The risk of a big earthquake also underpinned the “insurance problem”, Wi Neera spoke of. Insurance was becoming harder to obtain and premiums were rising. An update in 2022 to the National Seismic Hazard Model revealed the severity of a likely earthquake in Wellington was more than double previously thought. All of a sudden, the council’s insurance coverage fell seriously short of covering the damage of a major earthquake — $2.5 billion short. Officials warned that, without a solution, the city could be left in the lurch when it needed its council most.

The sale of the airport shares offered a solution. The council could put the money from the sale – probably around $500 million, according to consultants – into an investment fund. This would both diversify the city’s assets and cover some of the insurance shortfall. To preempt fears the money would be frittered away or used to pay off debt, as had happened with the asset sales of yesteryear, the fund would be protected so that it could only be used in emergencies. This was not an asset sale; it was exchanging a “public asset” for an “even better public asset,” Whanau claimed. 

But for Wi Neera, there was an even more persuasive argument: according to the mayor’s team, the airport shares could be sold to local iwi. In fact, the mayor wouldn’t vote for a sale unless the shares went to mana whenua, Wi Neera recalls one of the mayor’s advisors telling him. This claim spoke to one of Wi Neera’s central political concerns: as a candidate, he had described returning “land, water, and assets to Māori wherever possible” as his number one priority. “Iwi get an airport, council gets an insurance fund, everybody wins – basically that was how it was sold to me,” Wi Neera says. “I obviously don’t like selling public assets, but if it’s iwi it goes to, that’s OK to me.”

But there was a problem. This idea didn’t seem to be written down anywhere. Anxious to get clarity, Wi Neera spoke to the mayor’s team, and they agreed to sponsor an amendment to signal that the council’s preference was to sell to iwi. But the wording of the amendment was weak. Council officers would just be directed to “engage with Takai Here partners and consider their interests” in preparation for a sale. Wi Neera pushed for stronger wording – to give iwi something like a right of first refusal – but was told this was not possible for technical reasons. He says he was told not to worry; the shares would go to iwi. “I was like, ‘Okay, fine. If it’s going to go to them, it’s going to go to them’.” 

The night after the consultation vote, Wi Neera joined Labour councillor Ben McNulty, who opposed the sale, on Reddit to explain their respective stances. He struck a downbeat tone.  “I am deeply opposed to privatisation and most public asset sales, and would never, ever support them to pay down debt or artificially keep rates low – or basically any scenario other than what we encountered in this case”, he wrote. “I will say that, if it comes to the sale, I will strongly oppose any sale which would not guarantee purchase of our stake by an ethical, intergenerational entity with genuine ties to this whenua. You may be able to guess what I’m talking about here, but for legal reasons I can’t be any more explicit than that.”

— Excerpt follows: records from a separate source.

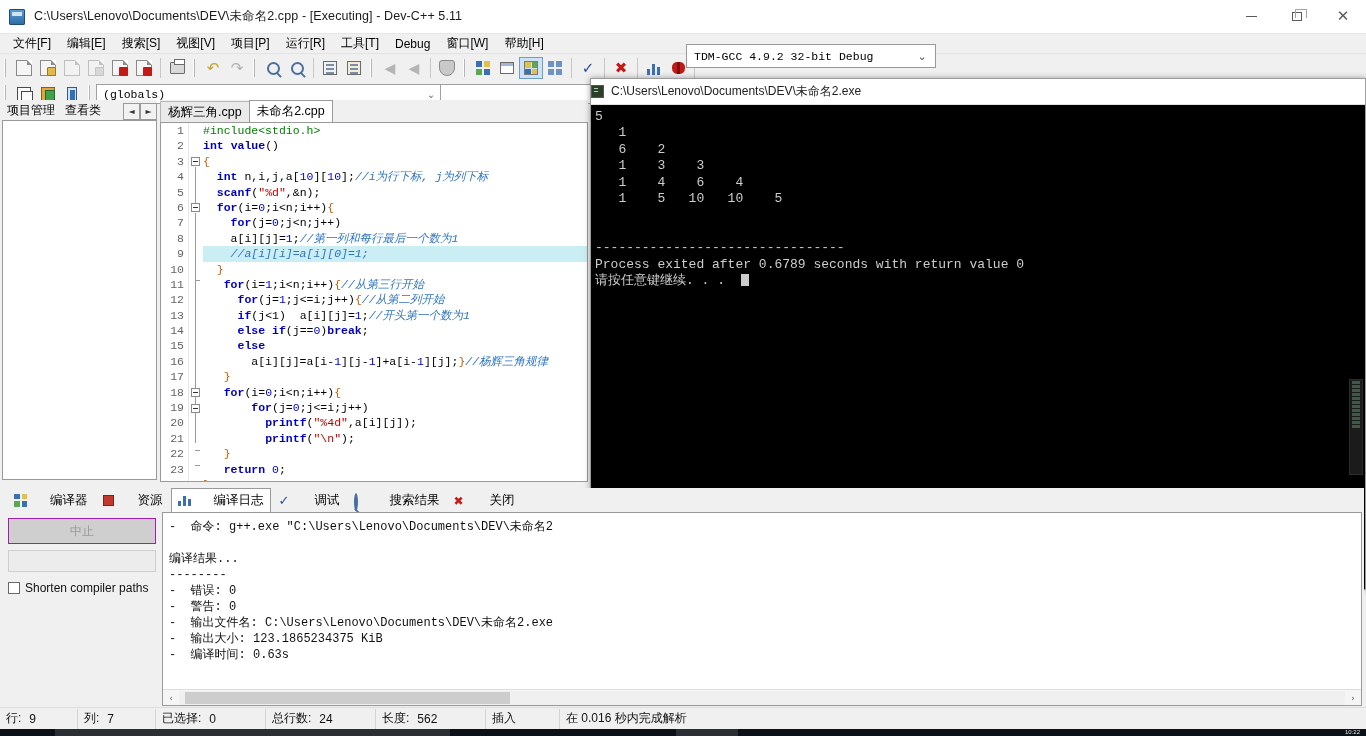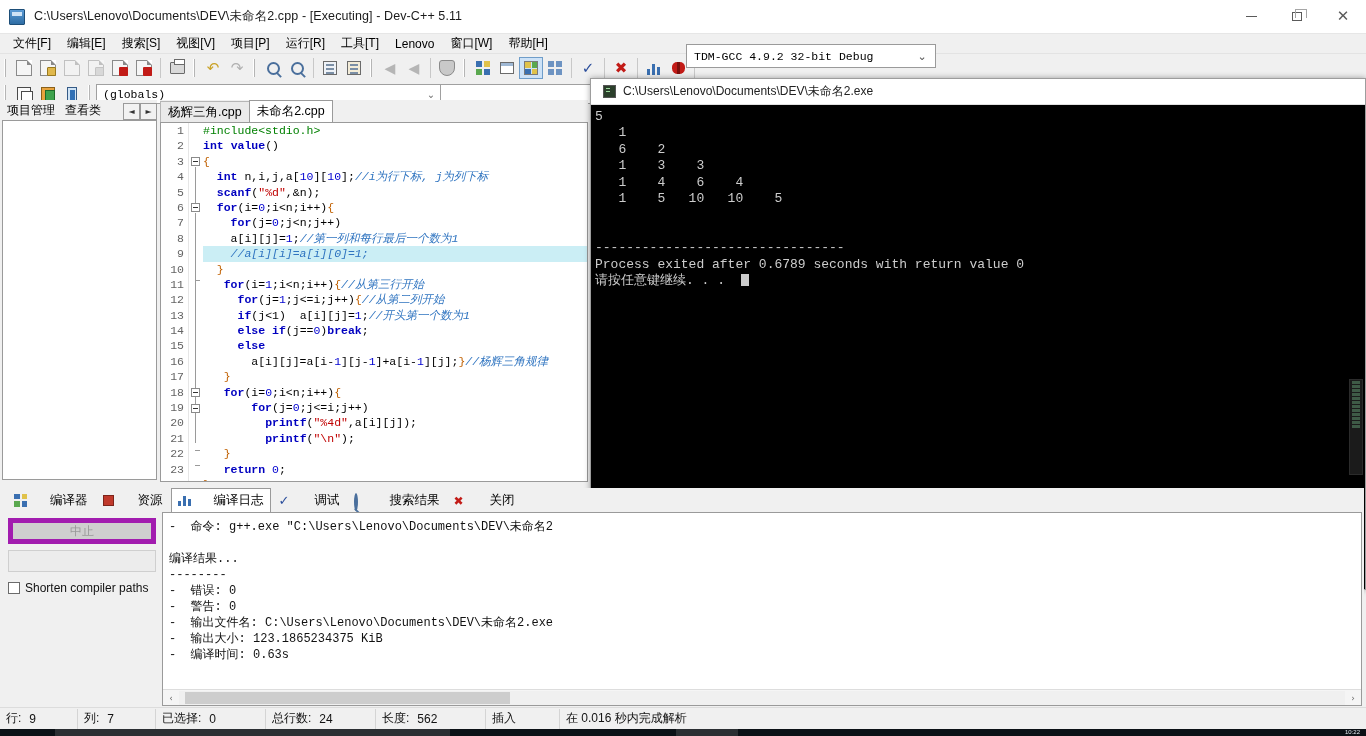--- a/index.html
+++ b/index.html
@@ -169,21 +169,21 @@
   .fline{ position:absolute; left:6px; width:1px; background:#9a9a9a; }
   .fend{ position:absolute; left:6px; width:5px; height:1px; background:#9a9a9a; }
 
   
   .console{
     position:absolute; left:590px; top:78px; width:776px; height:512px;
     background:#000; border:1px solid #9d9d9d;
     box-shadow:0 0 6px rgba(0,0,0,.35);
   }
   .cons-title{
-    height:26px; background:#fff; display:flex; align-items:center; padding-left:12px; border-bottom:1px solid #e0e0e0;
+    height:26px; background:#fff; display:flex; align-items:center; padding-left:0; border-bottom:1px solid #e0e0e0;
   }
   .cons-ic{ width:13px; height:13px; background:#2b3f2b; border:1px solid #555; margin-right:7px; position:relative; flex:none;}
   .cons-ic::after{content:"";position:absolute;left:2px;top:2px;width:4px;height:1px;background:#9fdc9f;box-shadow:0 3px 0 #9fdc9f;}
   .cons-title-text{ font-size:12px; color:#222; }
   .cons-body{
     position:absolute; left:0; top:26px; right:0; bottom:0; background:#000;
     padding:4px 0 0 4px; overflow:hidden;
   }
   .cons-line{
     font-family:"Liberation Mono", monospace; font-size:13px; color:#cccccc;
@@ -201,21 +201,21 @@
   .bp-tabs{ display:flex; align-items:flex-end; height:24px; padding-left:6px; gap:2px; }
   .bp-tab{
     display:flex; align-items:center; gap:22px; font-size:12.5px; color:#000;
     padding:3px 6px; height:23px; white-space:nowrap;
   }
   .bp-tab.active{ background:#fff; border:1px solid #9a9a9a; border-bottom:none; height:24px;}
   .bp-ico{ width:14px; height:14px; flex:none; position:relative; }
   .bp-body{ position:absolute; left:0; top:24px; width:1362px; height:194px; display:flex; }
   .bp-left{ width:160px; padding:6px 5px 0 6px; background:#f0f0f0; }
   .btn-abort{
-    width:148px; height:26px; background:#cfcfcf; border:5px solid #a21caf;
+    width:148px; height:26px; background:#cfcfcf; border:1px solid #a21caf;
     display:flex; align-items:center; justify-content:center;
     font-size:12px; color:#9a9a9a;
   }
   .progressbar{ width:148px; height:22px; background:#ececec; border:1px solid #cfcfcf; margin-top:6px; }
   .chk-row{ display:flex; align-items:center; gap:5px; margin-top:9px; font-size:12px; color:#111; }
   .chk{ width:12px; height:12px; border:1px solid #6b6b6b; background:#fff; flex:none; }
   .bp-log{
     flex:1; background:#fff; border:1px solid #9a9a9a; margin-right:2px;
     position:relative; overflow:hidden;
   }
@@ -270,21 +270,21 @@
   </div>
 
   <div class="menubar">
     <div class="menu-item">文件[F]</div>
     <div class="menu-item">编辑[E]</div>
     <div class="menu-item">搜索[S]</div>
     <div class="menu-item">视图[V]</div>
     <div class="menu-item">项目[P]</div>
     <div class="menu-item">运行[R]</div>
     <div class="menu-item">工具[T]</div>
-    <div class="menu-item">Lenovo</div>
+    <div class="menu-item">Debug</div>
     <div class="menu-item">窗口[W]</div>
     <div class="menu-item">帮助[H]</div>
   </div>
 
   <div class="toolbar1">
     <span class="tb-grip"></span>
     <div class="tbi">
         <i class="ic ic-page"></i>
       </div>
     <div class="tbi">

By the time Wi Neera logged off that night he’d received “a little bit of heat” from some Redditors but felt it was nothing to worry about. It wasn’t long before that would change. Over the next three months, Wi Neera would come to a startling conclusion. “I discovered that the two reasons I voted to put it out to consultation were bogus.”

‘Am I crazy?’

“Partisan nonsense” – that was what Wi Neera first thought of the campaign against the airport sale. The Unions Wellington campaign wasn’t the only one. The Wellington branch of the Labour Party had launched its own in February. “I was like, this is just Labour being salty about losing Rongotai [electorate] and trying to have a go at us. That was a view that was actually shared by some of my Labour Party colleagues. We thought it was hackery basically.” 

When Wi Neera encountered the Unions Wellington stall at Newtown Festival in March, he confronted Finn Cordwell. “I was like, ‘bro, what are you talking about? Do you understand the problem we’re trying to solve here?’ And he didn’t.” But it wasn’t only Labour and the unions giving him grief. Wi Neera was now hearing from all sorts about the airport sale. Was he missing something? Up until this point, Wi Neera had been getting “basically all” his advice from the mayor’s team. He decided it was time to take wider soundings. The more conversations he had, the more he realised something was amiss. “I started to think, this is fishy, man.”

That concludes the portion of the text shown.